◆ **Problem description**: Under this line sits a listing. Repeat exactly and only its lines from the one holding "text: 0295 ->" through the one holding "text: 0433 ->"; skip pictures.

◆ **Extracted information**:

=== Begin Enclosure ===

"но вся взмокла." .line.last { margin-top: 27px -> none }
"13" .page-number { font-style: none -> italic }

=== End Enclosure ===
=== Begin Enclosure ===

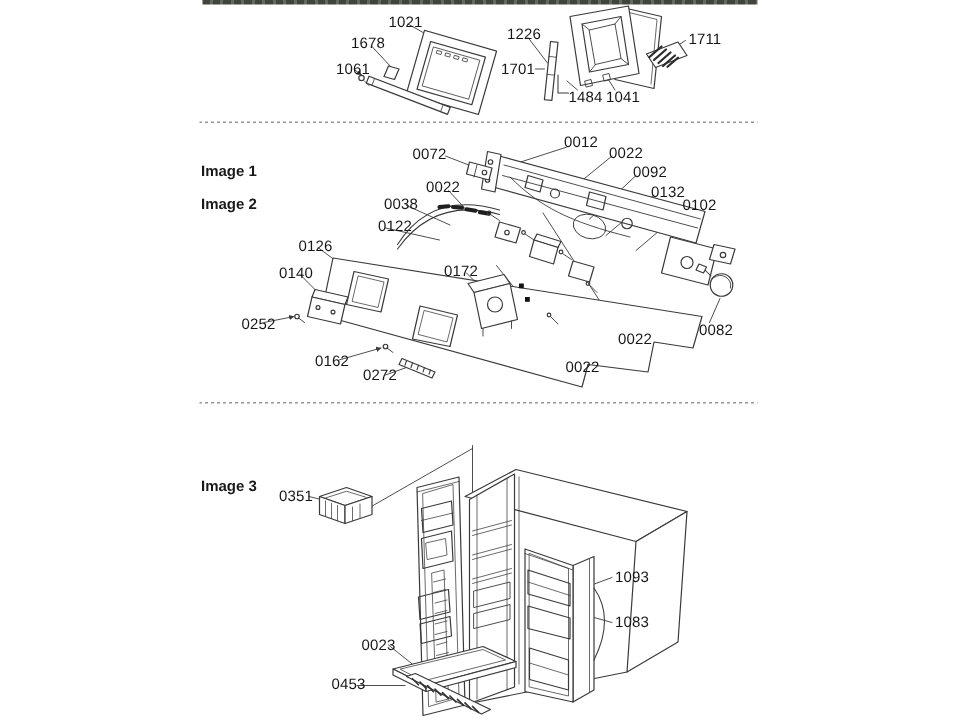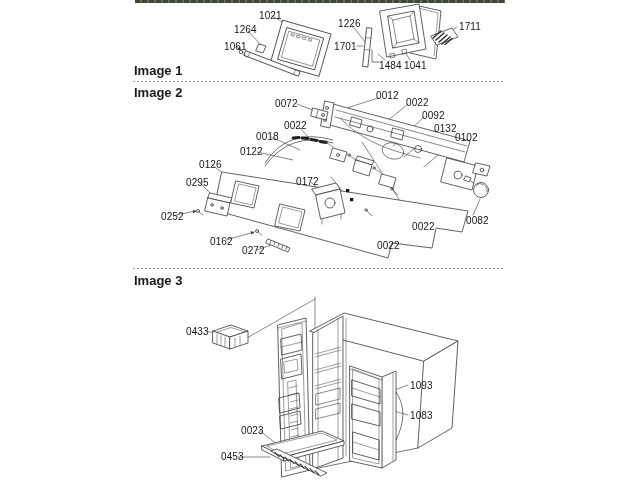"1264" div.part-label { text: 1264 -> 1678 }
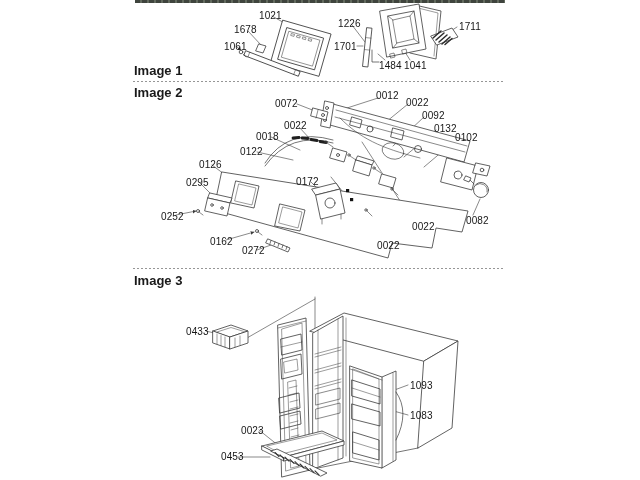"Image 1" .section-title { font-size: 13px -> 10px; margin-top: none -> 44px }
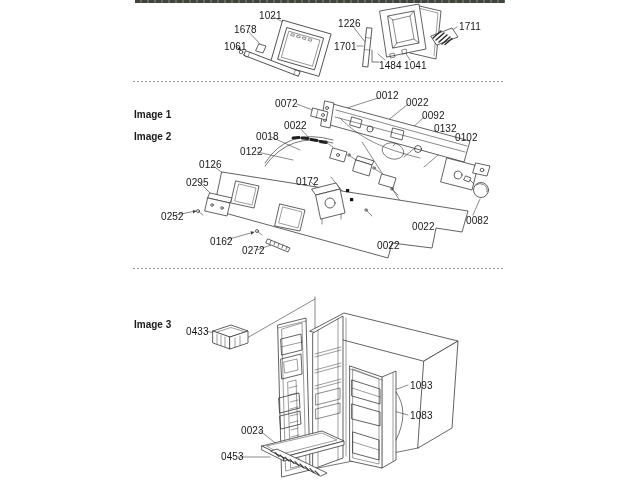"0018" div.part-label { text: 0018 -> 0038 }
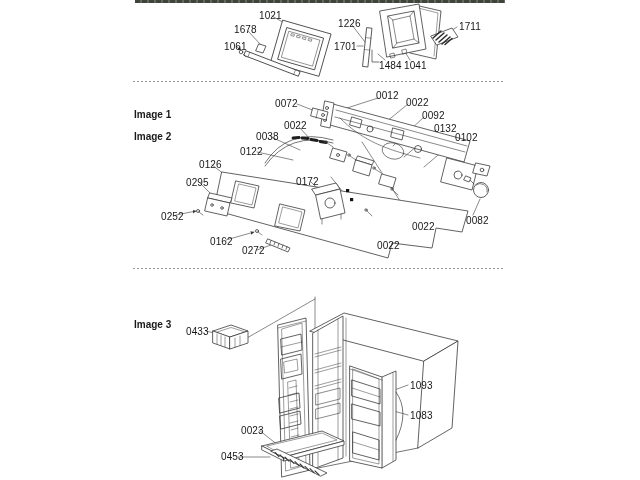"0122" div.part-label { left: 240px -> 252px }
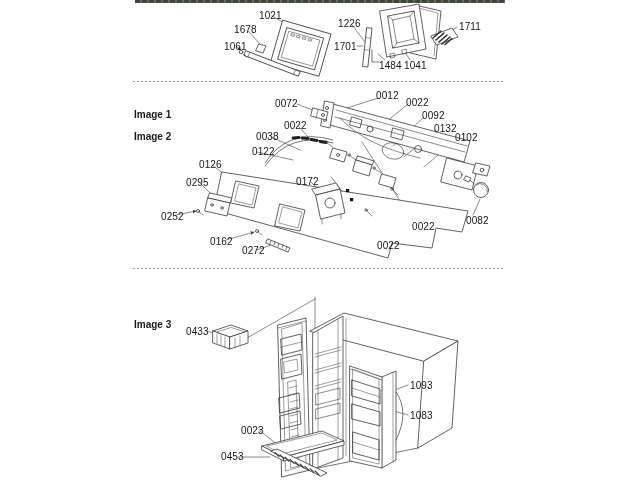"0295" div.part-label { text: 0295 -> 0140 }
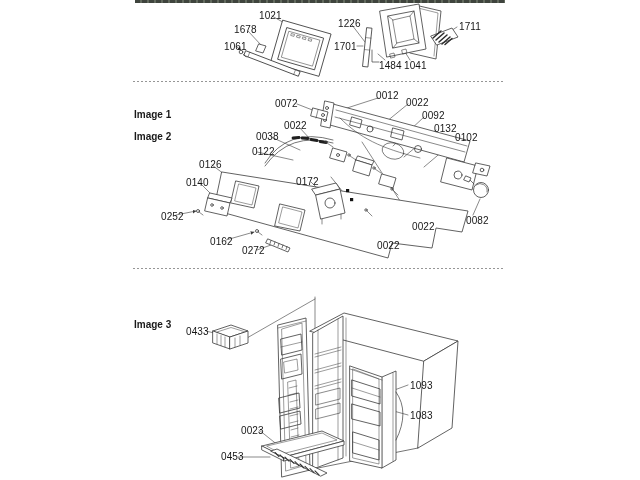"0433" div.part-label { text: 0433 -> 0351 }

=== End Enclosure ===

◆ **Exercise answer**:
"0295" div.part-label { text: 0295 -> 0140 }
"0433" div.part-label { text: 0433 -> 0351 }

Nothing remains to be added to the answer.